The current financial laws were put in place by a combination of feminist campaigners and ridiculous Supreme Court judgements won by extremely rich mainly foreign origin wives that made the U.K. the world divorce capital. I know a former colleague that had a marriage that was having a tricky time. I think they would have come through it but he made the decision to initiate divorce proceedings prior to reform of how pensions were treated. I bet his wife was really happy at that!. The origins of current laws were built around totally advantaging women...and there have been plenty that needed protecting as well and now have less chance of being left destitute. But there are also plenty of men being left fairly broke whilst the ex wife lives in a nice house, spousal maintenance etc and it all seems unfair. Im glad it now seems the pendulum is now swinging back with the expectation that the lower earning partner(usually women) cannot expect a meal ticket for life and why should they. I know of someone (female) who has just had that message from her solicitor after having her hopes built up by mates in the screw the bastard brigade. It seems the reality is gradually moving to something more like common sense

The whole marriage laws are a mess, from the grounds to get divorced to splitting assets and maintenance. All it does is cause awful conflicts and guess what....more and more men decline to get married...hence the advice you keep seeing in MN from posters advising women to get married to protect themselves......how awful and what self respecting women would really want to do that. Oh...I am married by the way.
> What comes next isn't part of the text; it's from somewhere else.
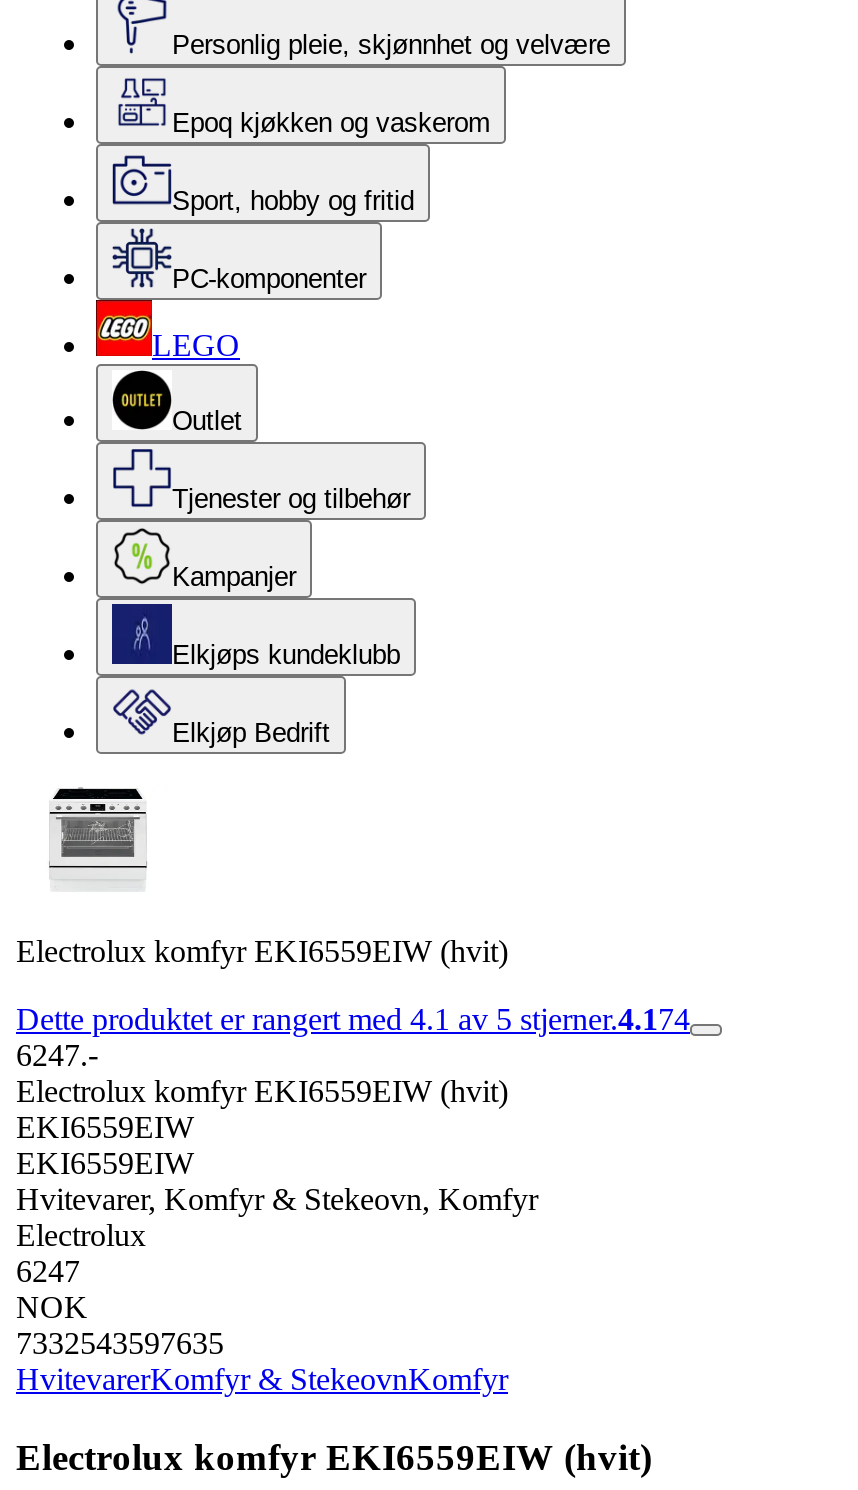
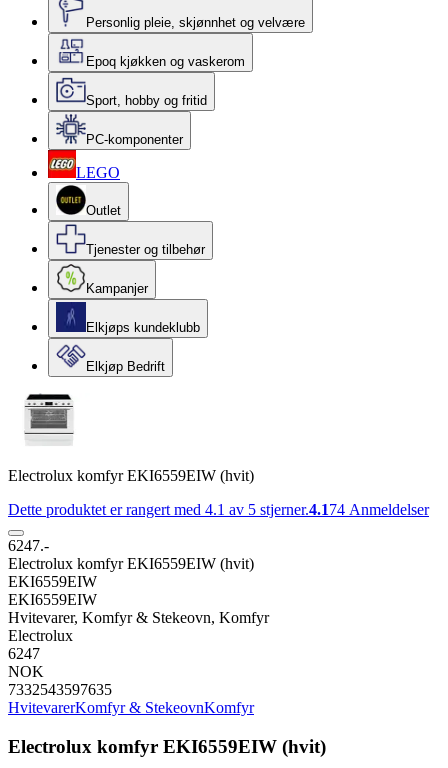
[16,1002,690,1036] Dette produktet er rangert med 4.1 av 5 stjerner.4.174 -> [8,501,429,518] Dette produktet er rangert med 4.1 av 5 stjerner.4.174 Anmeldelser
Notbeingrobbed · 21/09/2018 15:05

Maybe big puffy dresses, balloon arches and flowers should be banned at the ceremony. Instead everyone should wear black. A financial adviser should stand up at the start and read out a very long statement along the lines of “please be aware not a penny you earn is yours alone from now on, marriages can go down as well as up and don’t even think you’re ever going to be able to retire etc”. The service papers should carry a massive warning on the front just like a cigarette packet with pictures of abandoned parents selling up their family home. Cakes should also be banned - instead a “lucky” sweep could turn up and steal a few of your worldly goods as a warning of what is to come! The wedding breakfast would be beans on toast. Could make a good sketch.